The Institute for Work & Health (IWH) is known globally for its in-house expertise in synthesizing the best available evidence on what works to protect and improve the safety and health of working people. We are especially known for our expertise in conducting systematic reviews. IWH began conducting systematic reviews and other types of knowledge synthesis in 1994. This activity expanded considerably in 1996 when we began housing Cochrane Back and Neck, one of over 50 international systematic review groups in Cochrane. Then in 2005, IWH created its Systematic Review Program—a program of research dedicated to conducting systematic reviews that answer important questions relevant to stakeholders in workplace health and safety.
Where systematic reviews fit into our concept of OHS evidence
At the Institute for Work & Health (IWH), we contribute to an evidence-based approach to informed decision-making in occupational health and safety (OHS). We consider three sources when it comes to building OHS evidence:
- the best available research evidence;
- practitioner (e.g. clinician, workplace) expertise; and
- stakeholder (e.g. worker) experiences, including their values, expectations and preferences.

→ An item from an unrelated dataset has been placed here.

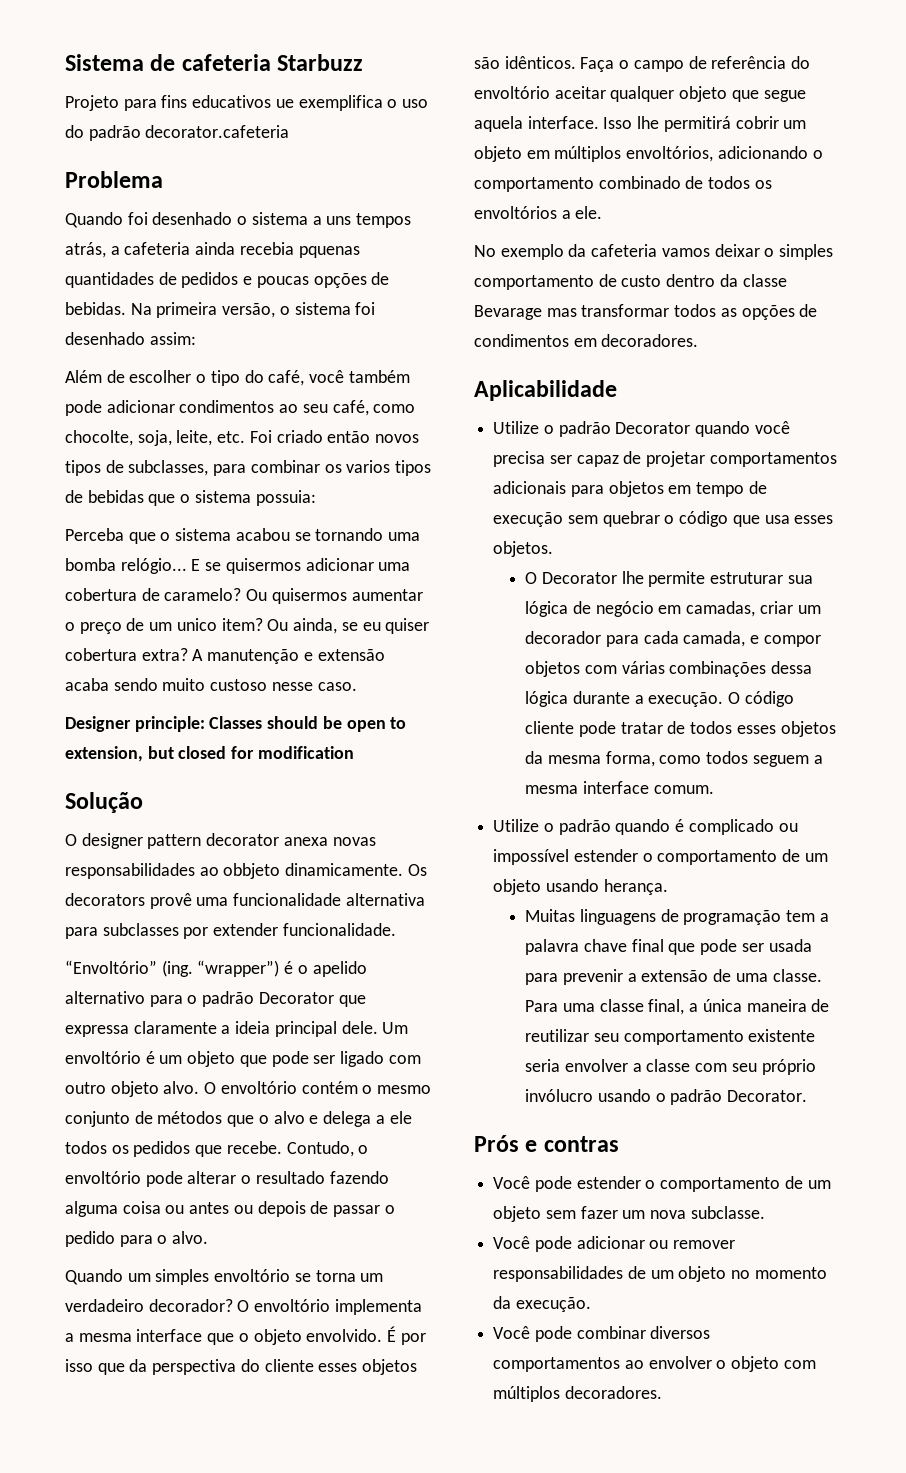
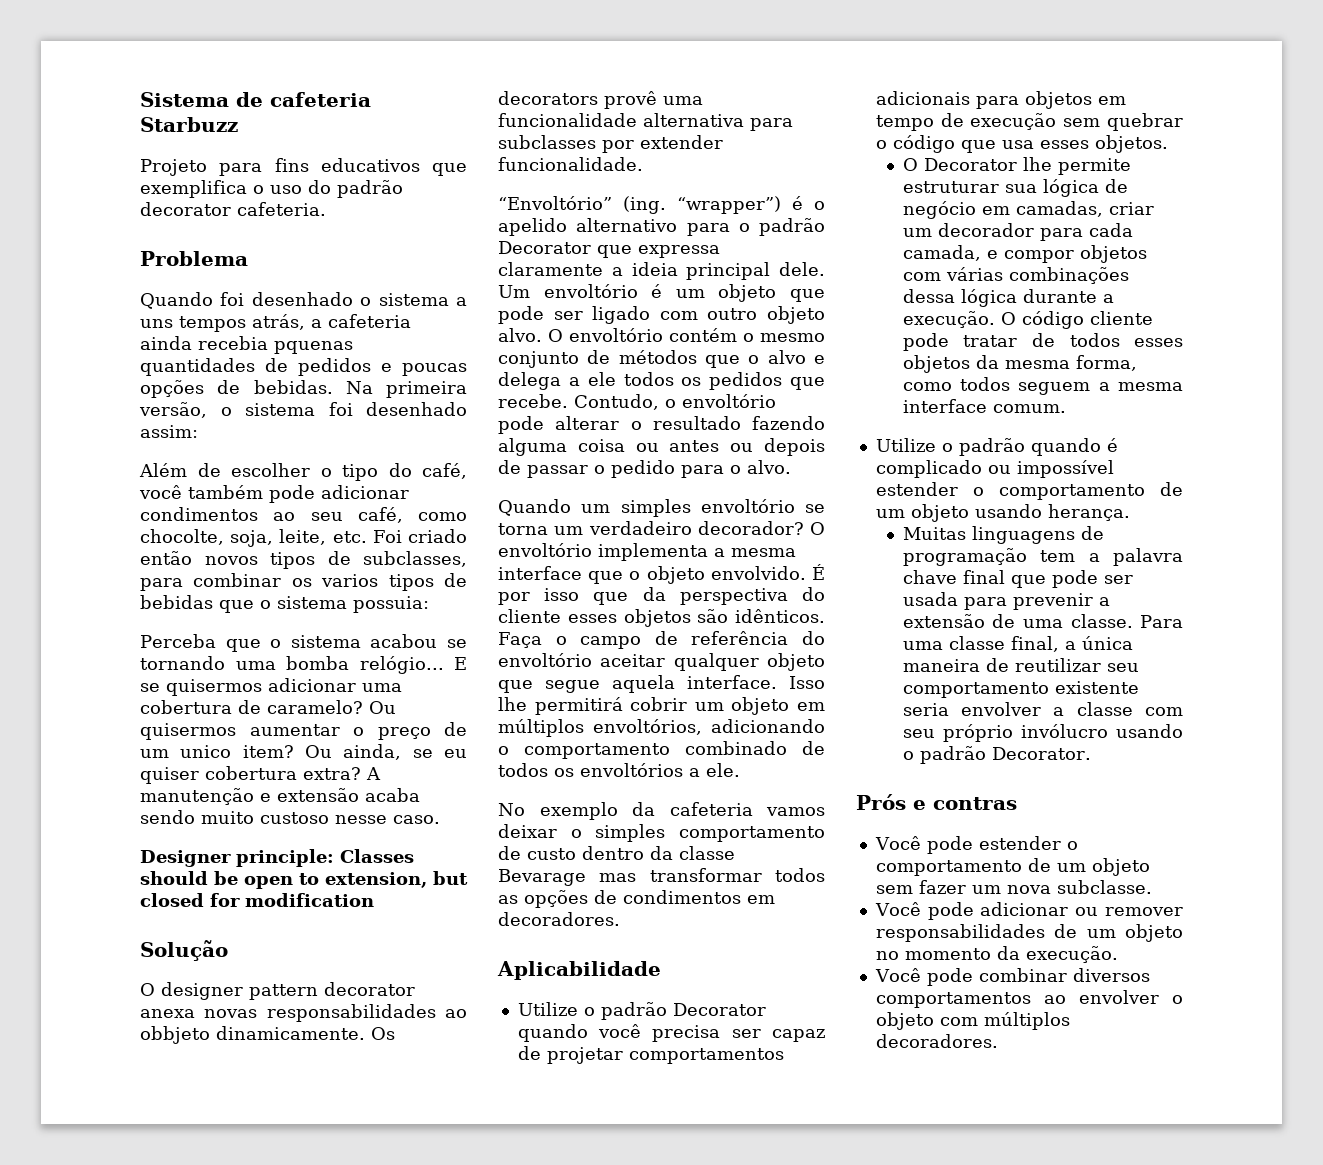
[275,99,294,108] ue -> [432,163,467,176] que
[145,125,290,138] decorator.cafeteria -> [140,202,326,216] decorator cafeteria.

We often use these sources to develop our evidence-based practical tools or guides.
Systematic reviews fall into the first category—best available research evidence. More specifically, the results of systematic reviews, combined with direct input from practitioners about their expertise and from stakeholders about their experiences (the latter two collected via surveys, interviews and focus groups), all contribute to building a practical evidence base for workplaces.
Our six-step approach to OHS systematic reviews
A systematic review is a type of research study. It aims to find an answer to a specific research question by summarizing the results across existing scientific studies. This provides evidence that is stronger and more certain than the results of individual studies.
When conducting systematic reviews, our aim at the Institute is to conduct a review of the literature that is comprehensive, systematic, rigorous and transparent. We use a process modelled on, and adapted from, the process used by Cochrane. It includes six steps, which are described below.
One of the innovative aspects of our systematic review process is our engagement of knowledge users and collaborators. They are involved throughout the review, beginning with the refinement of the research question(s) through to the extraction and communication of the messages (see figure below).
Step 1: Develop the question
To initiate a review, it is important to develop a well informed and constructed research question, optimally following a PICO (Population, Intervention, Comparator and Outcome) framework. In other words, the question clearly indicates which population of individuals is being studied, what is being done to them, compared to what, and what is the outcome of interest. For example, the following is a systematic review question that follows the PICO framework:
Population = persons with low-back pain
Intervention = alternative therapies
Comparison = usual care
Outcome = improved health
Based on this, the research question becomes: Do alternative therapies improve the health of patients suffering from back pain?
Step 2: Conduct a literature search
To find sources of evidence, we work with an information specialist to design a comprehensive search strategy that is based on the PICO parameters and is agreed upon by the project team.
Step 3: Identify relevant articles
Next, we filter the studies retrieved in the search through the use of predefined inclusion/exclusion criteria, eliminating those studies that are not deemed directly relevant to the question being asked.
Step 4: Appraise the quality of articles
Relevant studies are then appraised for their methodological rigour (i.e. were they conducted properly), using predefined criteria.
Step 5: Extract the data
The research team then summarizes the key contents of each retained study that meets the previous criteria, focusing on elements that will help answer the research question.
Step 6: Synthesize the evidence
The relevant evidence is then synthesized, which involves an assessment of the quality, quantity and consistency (based on a “best evidence synthesis” approach developed by Robert Slavin: https://doi.org/10.3102/0013189X015009005). Using this approach, and working with stakeholders, we operationalize this best evidence synthesis approach by ranking the level of evidence as strong, moderate, limited, mixed and insufficient, according to the criteria outlined in the chart below.
As the chart shows, when the level of evidence is strong, we feel we can provide practice recommendations. When the level of evidence is moderate, we provide practice considerations. When the level of evidence is lower than moderate, we feel we cannot provide directions for practice based on the scientific literature at that time.
|Level of Evidence||Minimum Quality*||Minimum Quantity||Consistency||Strength of Message|
|Strong||High (H)||3||3H agree; If 3+ studies, ≥ 3/4 of the M & H agree||Recommendations|
|Moderate||Medium (M)||2H or 2M & 1H||2H agree or 2M & 1H agree; If 3+, ≥ 2/3 of the M & H agree||Practice considerations|
|Limited||Medium (M)||1H or 2M or 1M & 1H||2 (M and/or H) agree; If 2+, >1/2 of the M & H agree||Not enough evidence to make recommendations or practice considerations|
|Mixed||Medium (M)||2||Findings are contradictory|
|Insufficient||Medium quality studies that do not meet the above criteria|
|*High = Score >85% in quality assessment; Medium = Score ranges from 50-85% in quality assessment|
How we contextualize OHS evidence
We contextualize evidence from systematic reviews for our stakeholders both by ensuring stakeholder input to the research question and in the messaging from our reviews to ensure the evidence maybe applicable to them.